Holocaust won’t be introduced to Palestinian students this year

Palestinian schoolchildren walk past a toy stall Tuesday near the Al-Aqsa Mosque compound during the Muslim holy fasting month of Ramadan in Jerusalem’s Old City. Students in Gaza won’t learn about the Holocaust this year in schools run by the U.N. Relief and Works Agency.

? Gaza students won’t learn about the Holocaust this year.

Angry protests by Palestinians have disrupted tentative plans to introduce information about the Nazi genocide of 6 million Jews into the curriculum in U.N. schools.

The dispute touches on one of the largest psychological barriers dividing Arabs and Jews: Arabs see the Holocaust as an excuse for Israel’s creation, and Jews see Arab Holocaust denial as a rejection of Israel’s right to exist.

The uproar has left the U.N. Relief and Works Agency, which runs 221 of more than 600 primary and secondary schools in Gaza, caught between the territory’s Hamas leaders — some of them ardent Holocaust deniers — and outraged Jewish groups.

Some in Hamas accused the U.N. agency of trying to generate sympathy for Israel and conspiring against the Palestinians. In turn, Jewish activists demanded to know why the subject of the genocide wasn’t part of the human rights syllabus in the first place.

“Now we are being bashed from all quarters,” the agency’s chief in Gaza, John Ging, told The Associated Press.

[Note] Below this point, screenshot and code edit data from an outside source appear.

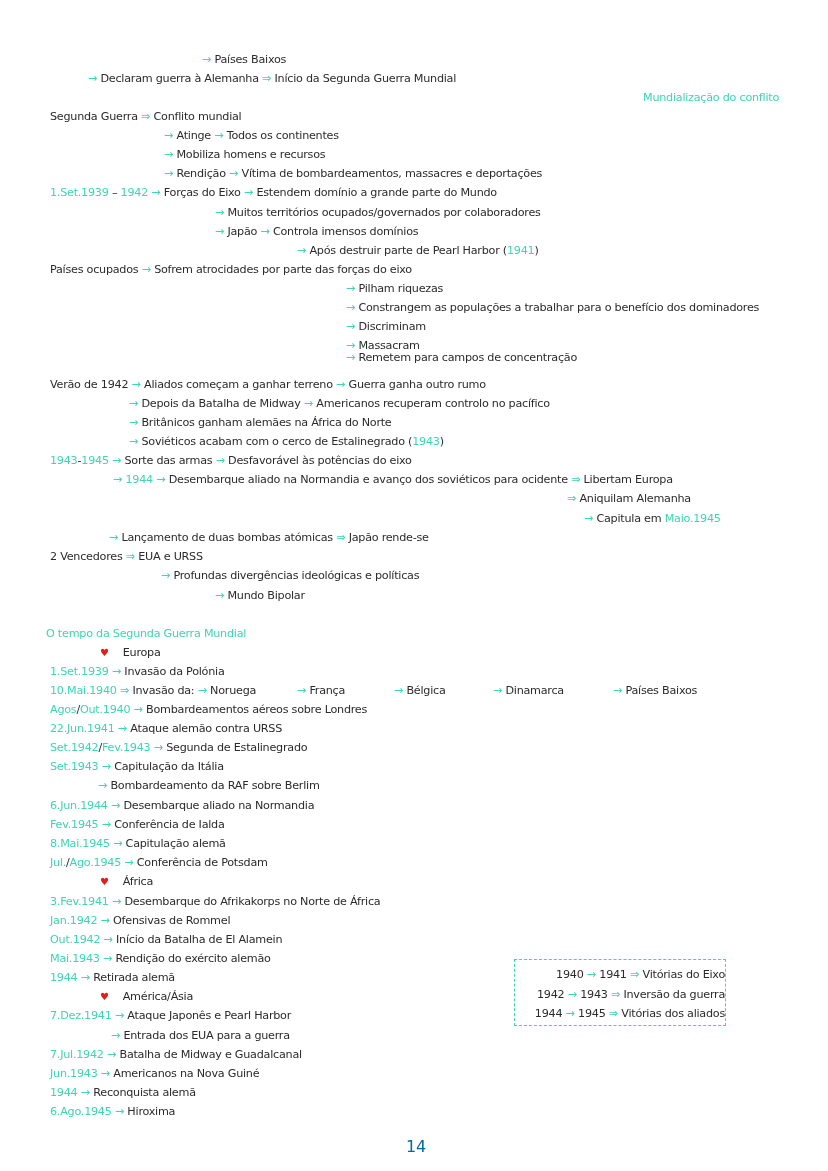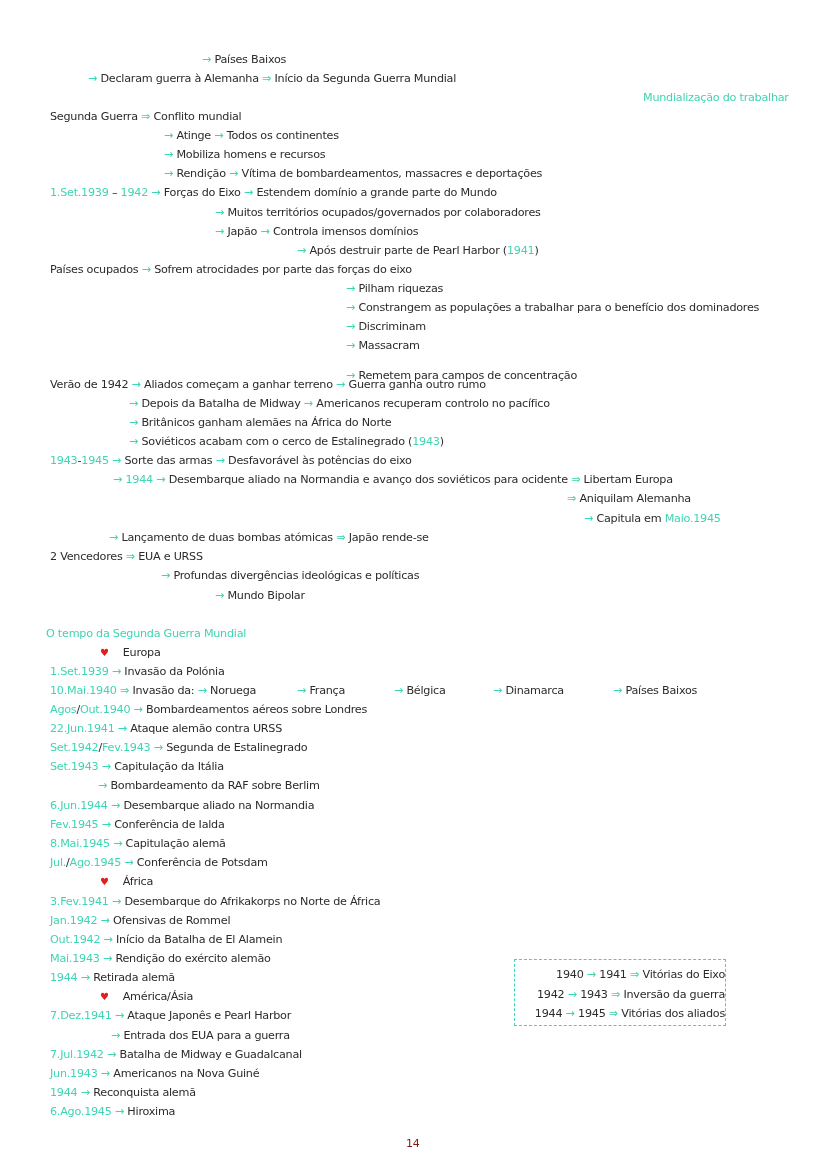"Mundialização do trabalhar" div.title-right { text: trabalhar -> conflito }
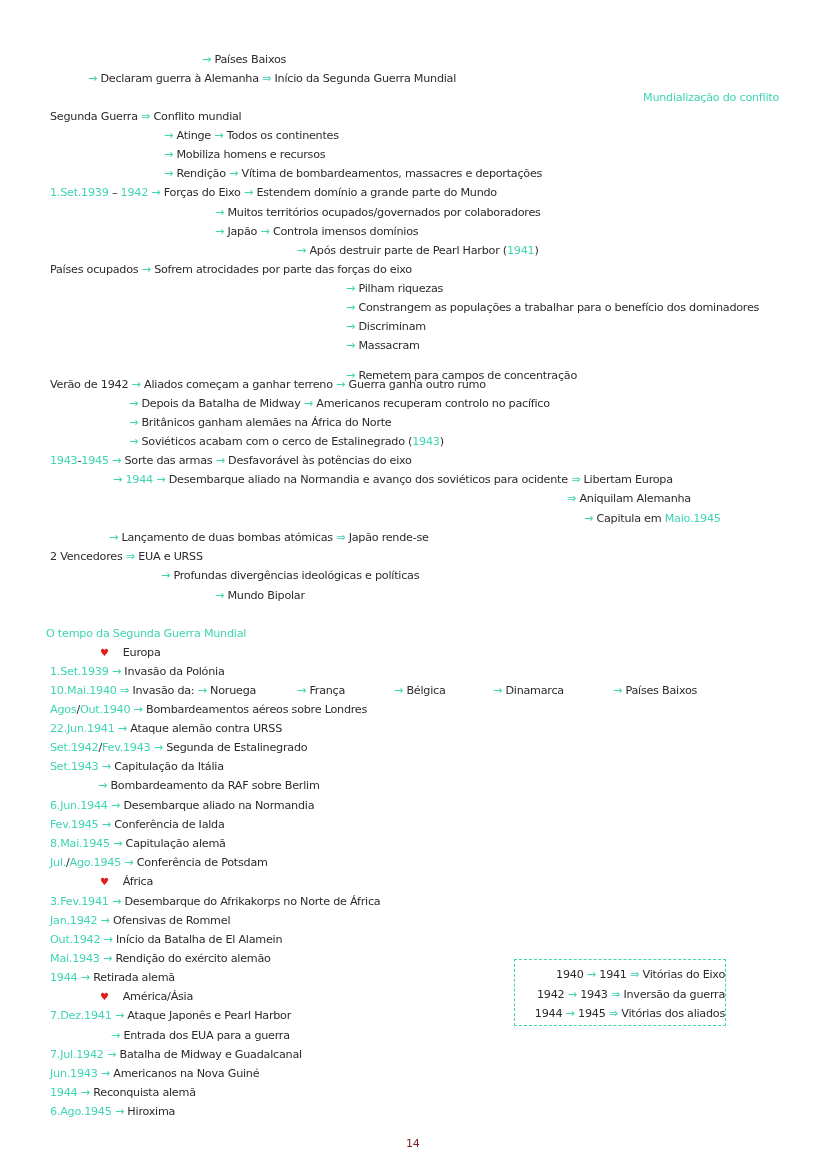"→ Remetem para campos de" div.line { top: 369px -> 351px }
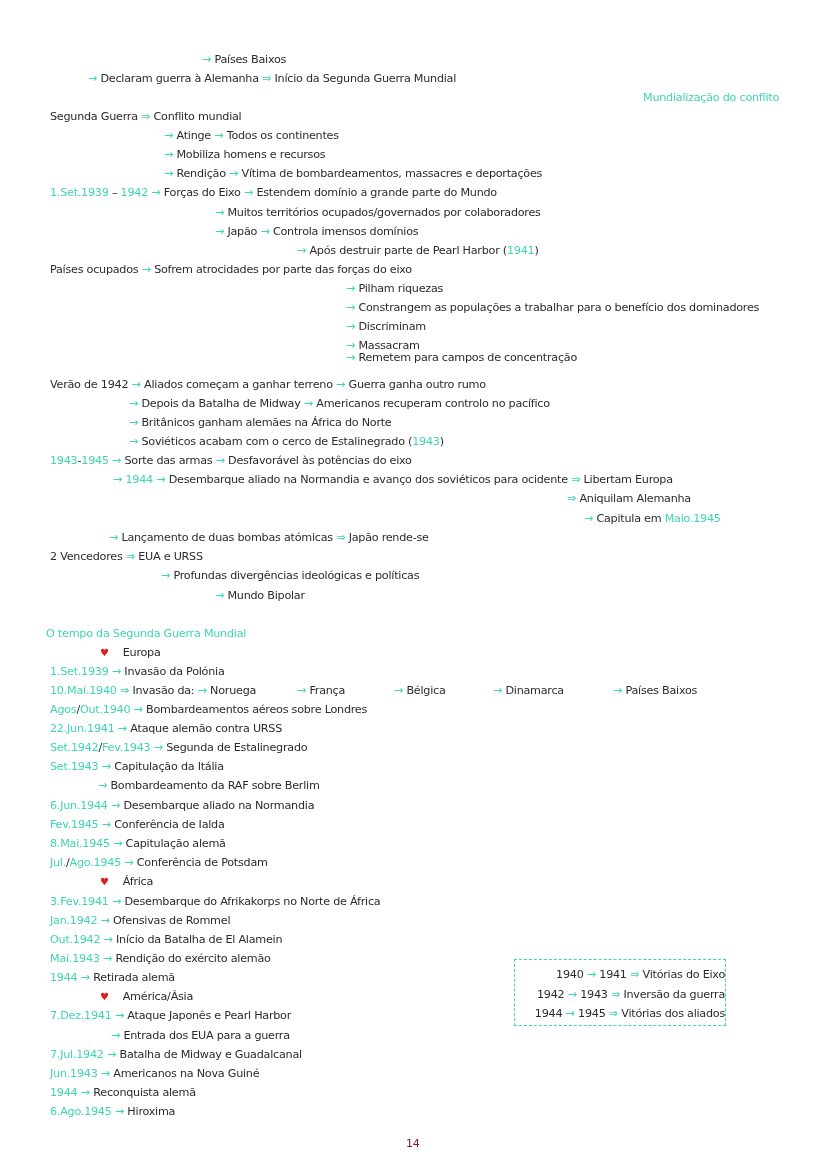"14" .page-num { color: #7f1d1d -> #0369a1; font-size: 11px -> 16px }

The controversy erupted last week, after an umbrella group for Palestinian refugees in Gaza protested what it said were plans to teach eighth-graders in U.N. schools about the Holocaust.

U.N. officials denied they had such intentions for this school year and insisted they weren’t scaling back in response to public pressure.

Regional agency chief Karen Abu Zayd suggested information about the Holocaust could be included in later years, as part of lessons about the 1948 Universal Declaration of Human Rights. UNWRA’s Web site mentions general plans to include the Holocaust in lessons on the “historical context that gave rise to” that declaration.

Abu Zayd said the UNWRA field office in Gaza is still developing the curriculum, which would be presented to parents and others in the community before it is introduced. “It is very much a draft,” she said.

A U.N. employee involved in shaping the curriculum, who was not authorized to discuss the subject and spoke on condition of anonymity, said that as recently as three months ago, the lessons had been under consideration for the 2009-10 human rights course.

U.N. officials said their schools in Gaza already have the most detailed and advanced human rights courses, and teaching the Holocaust would break new ground.

The subject is not taught in U.N.-run schools for Palestinian refugees in the West Bank, Syria, Jordan and Lebanon. Nor is it taught in Palestinian government schools in the West Bank or Gaza.